- [EXERCISE DETAILS]: Your task is to restate every entry below word for word and omit the images.

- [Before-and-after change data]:
.....

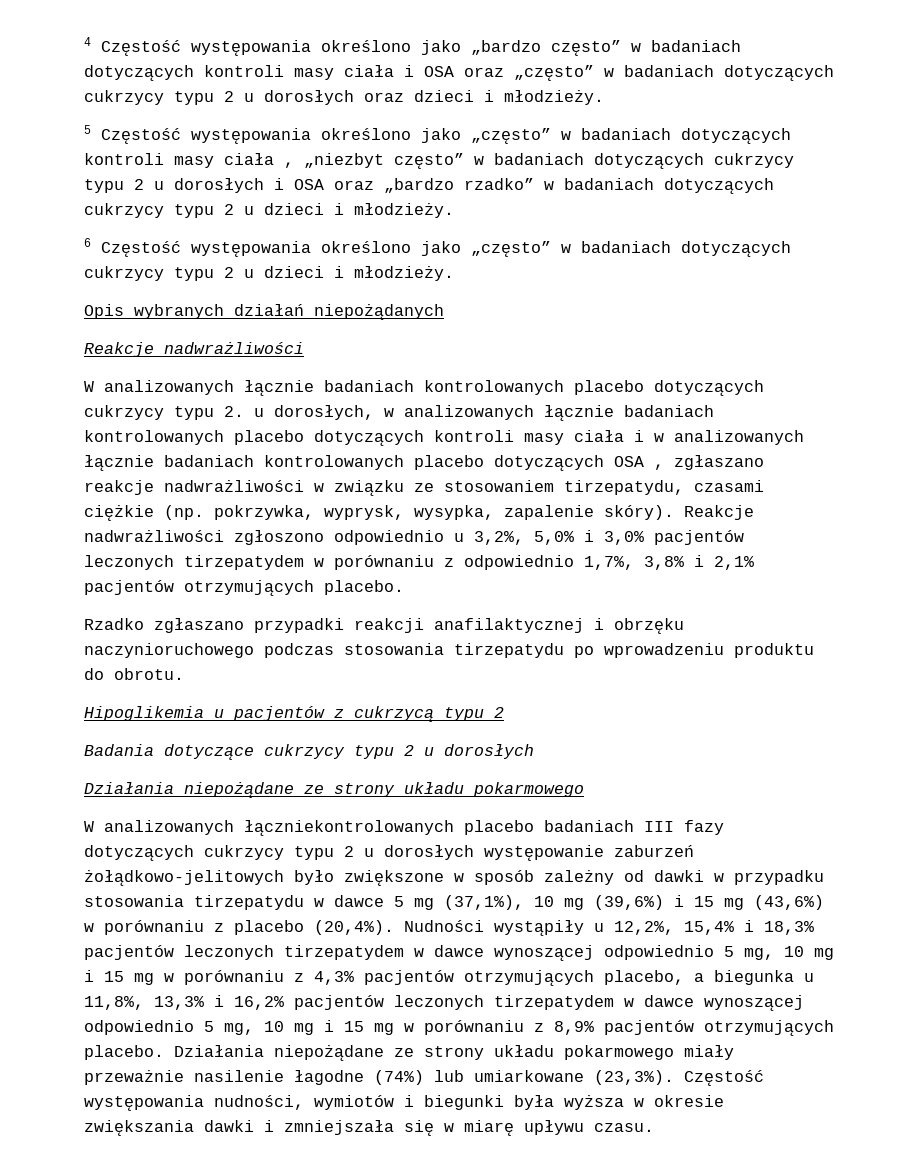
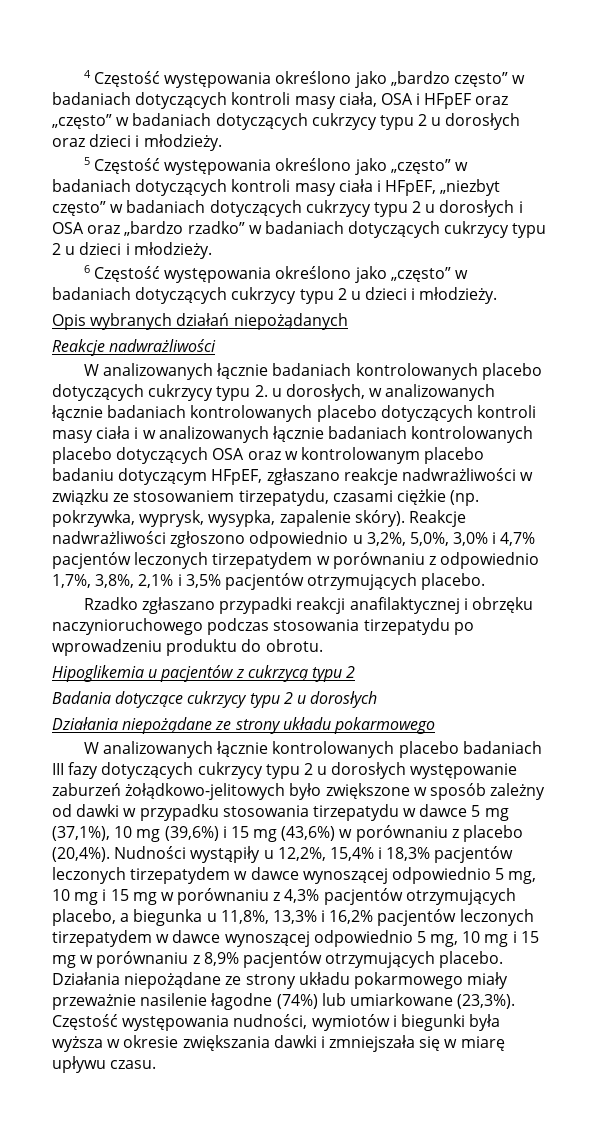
- 4 Częstość występowania określono jako „bardzo często” w badaniach dotyczących kontroli masy ciała i OSA oraz „często” w badaniach dotyczących cukrzycy typu 2 u dorosłych oraz dzieci i młodzieży.
+ 4 Częstość występowania określono jako „bardzo często” w badaniach dotyczących kontroli masy ciała, OSA i HFpEF oraz „często” w badaniach dotyczących cukrzycy typu 2 u dorosłych oraz dzieci i młodzieży.
- 5 Częstość występowania określono jako „często” w badaniach dotyczących kontroli masy ciała , „niezbyt często” w badaniach dotyczących cukrzycy typu 2 u dorosłych i OSA oraz „bardzo rzadko” w badaniach dotyczących cukrzycy typu 2 u dzieci i młodzieży.
+ 5 Częstość występowania określono jako „często” w badaniach dotyczących kontroli masy ciała i HFpEF, „niezbyt często” w badaniach dotyczących cukrzycy typu 2 u dorosłych i OSA oraz „bardzo rzadko” w badaniach dotyczących cukrzycy typu 2 u dzieci i młodzieży.
- W analizowanych łącznie badaniach kontrolowanych placebo dotyczących cukrzycy typu 2. u dorosłych, w analizowanych łącznie badaniach kontrolowanych placebo dotyczących kontroli masy ciała i w analizowanych łącznie badaniach kontrolowanych placebo dotyczących OSA , zgłaszano reakcje nadwrażliwości w związku ze stosowaniem tirzepatydu, czasami ciężkie (np. pokrzywka, wyprysk, wysypka, zapalenie skóry).
+ W analizowanych łącznie badaniach kontrolowanych placebo dotyczących cukrzycy typu 2. u dorosłych, w analizowanych łącznie badaniach kontrolowanych placebo dotyczących kontroli masy ciała i w analizowanych łącznie badaniach kontrolowanych placebo dotyczących OSA oraz w kontrolowanym placebo badaniu dotyczącym HFpEF, zgłaszano reakcje nadwrażliwości w związku ze stosowaniem tirzepatydu, czasami ciężkie (np. pokrzywka, wyprysk, wysypka, zapalenie skóry).
- Reakcje nadwrażliwości zgłoszono odpowiednio u 3,2%, 5,0% i 3,0% pacjentów leczonych tirzepatydem w porównaniu z odpowiednio 1,7%, 3,8% i 2,1% pacjentów otrzymujących placebo.
+ Reakcje nadwrażliwości zgłoszono odpowiednio u 3,2%, 5,0%, 3,0% i 4,7% pacjentów leczonych tirzepatydem w porównaniu z odpowiednio 1,7%, 3,8%, 2,1% i 3,5% pacjentów otrzymujących placebo.
- W analizowanych łączniekontrolowanych placebo badaniach III fazy dotyczących cukrzycy typu 2 u dorosłych występowanie zaburzeń żołądkowo-jelitowych było zwiększone w sposób zależny od dawki w przypadku stosowania tirzepatydu w dawce 5 mg (37,1%), 10 mg (39,6%) i 15 mg (43,6%) w porównaniu z placebo (20,4%).
+ W analizowanych łącznie kontrolowanych placebo badaniach III fazy dotyczących cukrzycy typu 2 u dorosłych występowanie zaburzeń żołądkowo-jelitowych było zwiększone w sposób zależny od dawki w przypadku stosowania tirzepatydu w dawce 5 mg (37,1%), 10 mg (39,6%) i 15 mg (43,6%) w porównaniu z placebo (20,4%).

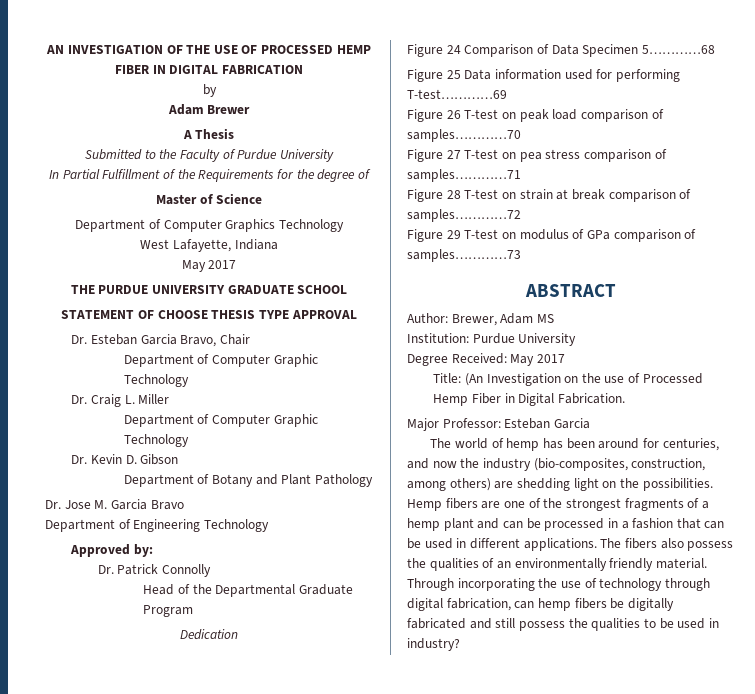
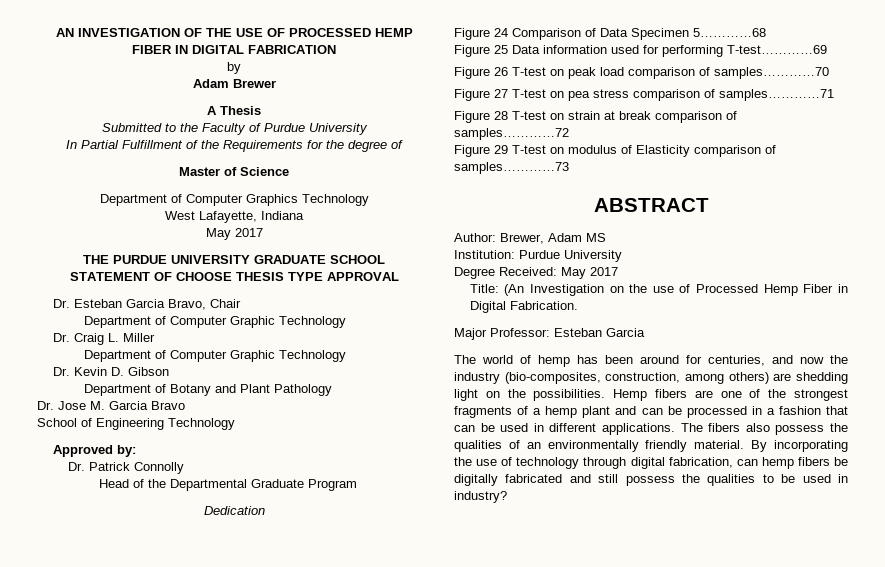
- Department of Engineering Technology
+ School of Engineering Technology
- Figure 29 T-test on modulus of GPa comparison of samples…………73
+ Figure 29 T-test on modulus of Elasticity comparison of samples…………73
- Through incorporating the use of technology through digital fabrication, can hemp fibers be digitally fabricated and still possess the qualities to be used in industry?
+ By incorporating the use of technology through digital fabrication, can hemp fibers be digitally fabricated and still possess the qualities to be used in industry?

.....

- [REPLY TO THE TASK]:
- 4 Częstość występowania określono jako „bardzo często” w badaniach dotyczących kontroli masy ciała i OSA oraz „często” w badaniach dotyczących cukrzycy typu 2 u dorosłych oraz dzieci i młodzieży.
+ 4 Częstość występowania określono jako „bardzo często” w badaniach dotyczących kontroli masy ciała, OSA i HFpEF oraz „często” w badaniach dotyczących cukrzycy typu 2 u dorosłych oraz dzieci i młodzieży.
- 5 Częstość występowania określono jako „często” w badaniach dotyczących kontroli masy ciała , „niezbyt często” w badaniach dotyczących cukrzycy typu 2 u dorosłych i OSA oraz „bardzo rzadko” w badaniach dotyczących cukrzycy typu 2 u dzieci i młodzieży.
+ 5 Częstość występowania określono jako „często” w badaniach dotyczących kontroli masy ciała i HFpEF, „niezbyt często” w badaniach dotyczących cukrzycy typu 2 u dorosłych i OSA oraz „bardzo rzadko” w badaniach dotyczących cukrzycy typu 2 u dzieci i młodzieży.
- W analizowanych łącznie badaniach kontrolowanych placebo dotyczących cukrzycy typu 2. u dorosłych, w analizowanych łącznie badaniach kontrolowanych placebo dotyczących kontroli masy ciała i w analizowanych łącznie badaniach kontrolowanych placebo dotyczących OSA , zgłaszano reakcje nadwrażliwości w związku ze stosowaniem tirzepatydu, czasami ciężkie (np. pokrzywka, wyprysk, wysypka, zapalenie skóry).
+ W analizowanych łącznie badaniach kontrolowanych placebo dotyczących cukrzycy typu 2. u dorosłych, w analizowanych łącznie badaniach kontrolowanych placebo dotyczących kontroli masy ciała i w analizowanych łącznie badaniach kontrolowanych placebo dotyczących OSA oraz w kontrolowanym placebo badaniu dotyczącym HFpEF, zgłaszano reakcje nadwrażliwości w związku ze stosowaniem tirzepatydu, czasami ciężkie (np. pokrzywka, wyprysk, wysypka, zapalenie skóry).
- Reakcje nadwrażliwości zgłoszono odpowiednio u 3,2%, 5,0% i 3,0% pacjentów leczonych tirzepatydem w porównaniu z odpowiednio 1,7%, 3,8% i 2,1% pacjentów otrzymujących placebo.
+ Reakcje nadwrażliwości zgłoszono odpowiednio u 3,2%, 5,0%, 3,0% i 4,7% pacjentów leczonych tirzepatydem w porównaniu z odpowiednio 1,7%, 3,8%, 2,1% i 3,5% pacjentów otrzymujących placebo.
- W analizowanych łączniekontrolowanych placebo badaniach III fazy dotyczących cukrzycy typu 2 u dorosłych występowanie zaburzeń żołądkowo-jelitowych było zwiększone w sposób zależny od dawki w przypadku stosowania tirzepatydu w dawce 5 mg (37,1%), 10 mg (39,6%) i 15 mg (43,6%) w porównaniu z placebo (20,4%).
+ W analizowanych łącznie kontrolowanych placebo badaniach III fazy dotyczących cukrzycy typu 2 u dorosłych występowanie zaburzeń żołądkowo-jelitowych było zwiększone w sposób zależny od dawki w przypadku stosowania tirzepatydu w dawce 5 mg (37,1%), 10 mg (39,6%) i 15 mg (43,6%) w porównaniu z placebo (20,4%).

- Department of Engineering Technology
+ School of Engineering Technology
- Figure 29 T-test on modulus of GPa comparison of samples…………73
+ Figure 29 T-test on modulus of Elasticity comparison of samples…………73
- Through incorporating the use of technology through digital fabrication, can hemp fibers be digitally fabricated and still possess the qualities to be used in industry?
+ By incorporating the use of technology through digital fabrication, can hemp fibers be digitally fabricated and still possess the qualities to be used in industry?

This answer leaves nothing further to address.